EXERCISE PROMPT:
Search each line below for "none", then return the lines where it appears.

MATERIAL FOR THIS EXERCISE:
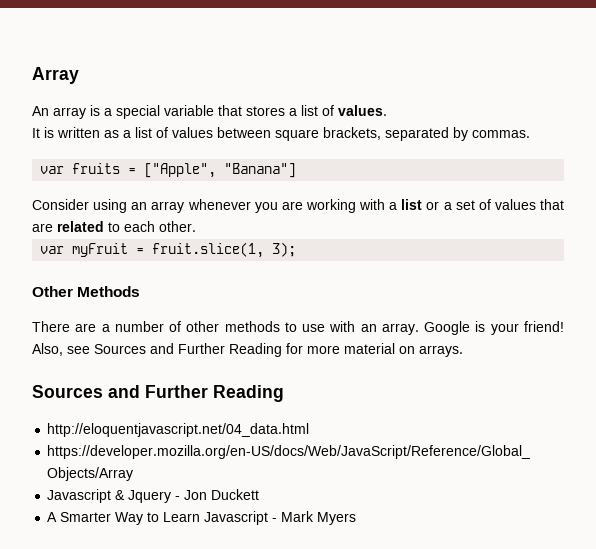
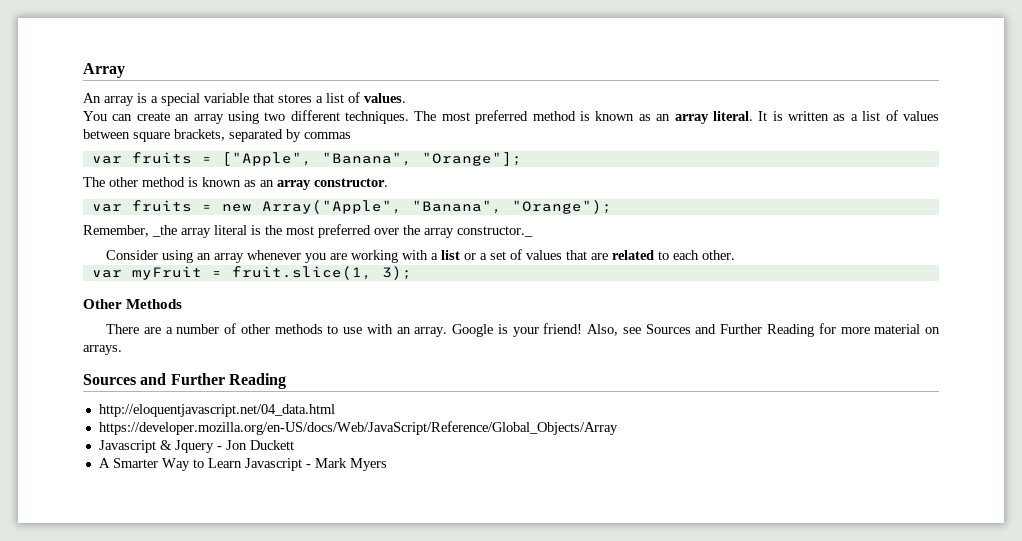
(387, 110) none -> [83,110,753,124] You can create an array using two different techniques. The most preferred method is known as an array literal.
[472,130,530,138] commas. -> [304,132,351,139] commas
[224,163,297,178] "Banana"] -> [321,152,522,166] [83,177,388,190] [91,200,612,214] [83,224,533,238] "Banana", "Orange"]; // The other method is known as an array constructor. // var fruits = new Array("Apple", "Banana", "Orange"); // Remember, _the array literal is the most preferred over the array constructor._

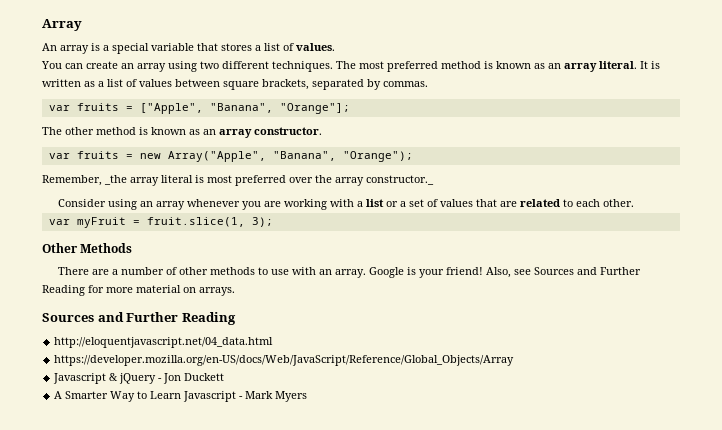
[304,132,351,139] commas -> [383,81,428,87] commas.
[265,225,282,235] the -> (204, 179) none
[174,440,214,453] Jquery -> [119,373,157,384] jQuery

---

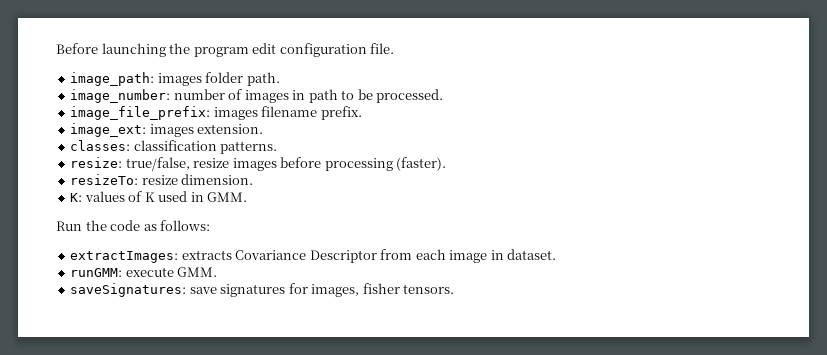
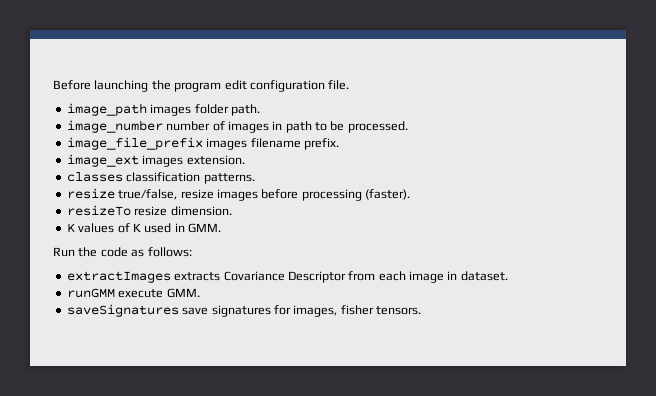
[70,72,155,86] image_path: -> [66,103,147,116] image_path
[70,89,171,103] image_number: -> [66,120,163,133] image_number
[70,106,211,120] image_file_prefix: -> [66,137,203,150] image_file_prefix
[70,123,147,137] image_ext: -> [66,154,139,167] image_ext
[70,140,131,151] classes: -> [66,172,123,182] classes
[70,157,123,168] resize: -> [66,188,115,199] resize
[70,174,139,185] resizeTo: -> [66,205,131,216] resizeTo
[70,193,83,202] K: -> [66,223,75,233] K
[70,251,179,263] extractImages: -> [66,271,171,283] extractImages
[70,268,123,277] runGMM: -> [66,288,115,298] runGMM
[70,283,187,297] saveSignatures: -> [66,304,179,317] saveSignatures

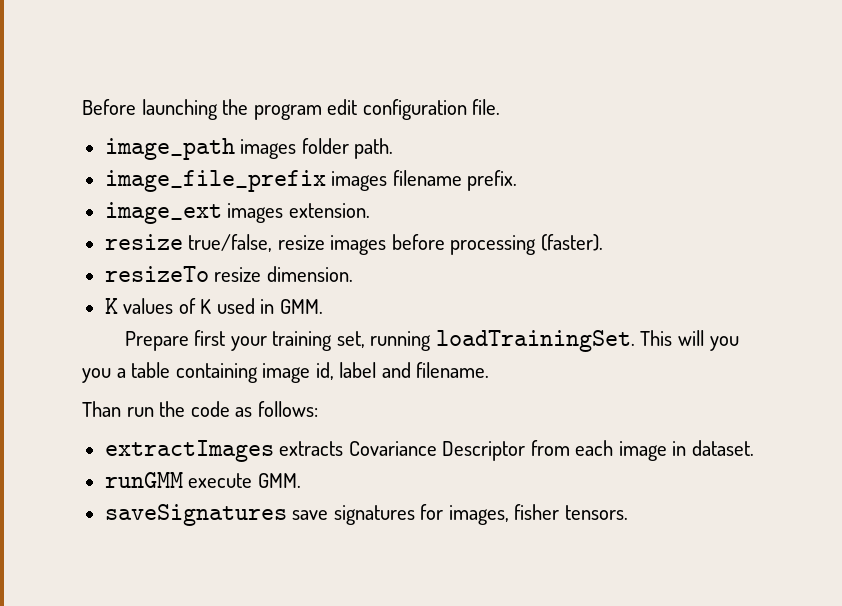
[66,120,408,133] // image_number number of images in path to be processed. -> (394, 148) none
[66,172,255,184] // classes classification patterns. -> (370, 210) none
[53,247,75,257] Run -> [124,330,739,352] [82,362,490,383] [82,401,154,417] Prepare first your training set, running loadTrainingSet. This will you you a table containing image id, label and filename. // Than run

SOLUTION:
(387, 110) none -> [83,110,753,124] You can create an array using two different techniques. The most preferred method is known as an array literal.
[265,225,282,235] the -> (204, 179) none
[66,120,408,133] // image_number number of images in path to be processed. -> (394, 148) none
[66,172,255,184] // classes classification patterns. -> (370, 210) none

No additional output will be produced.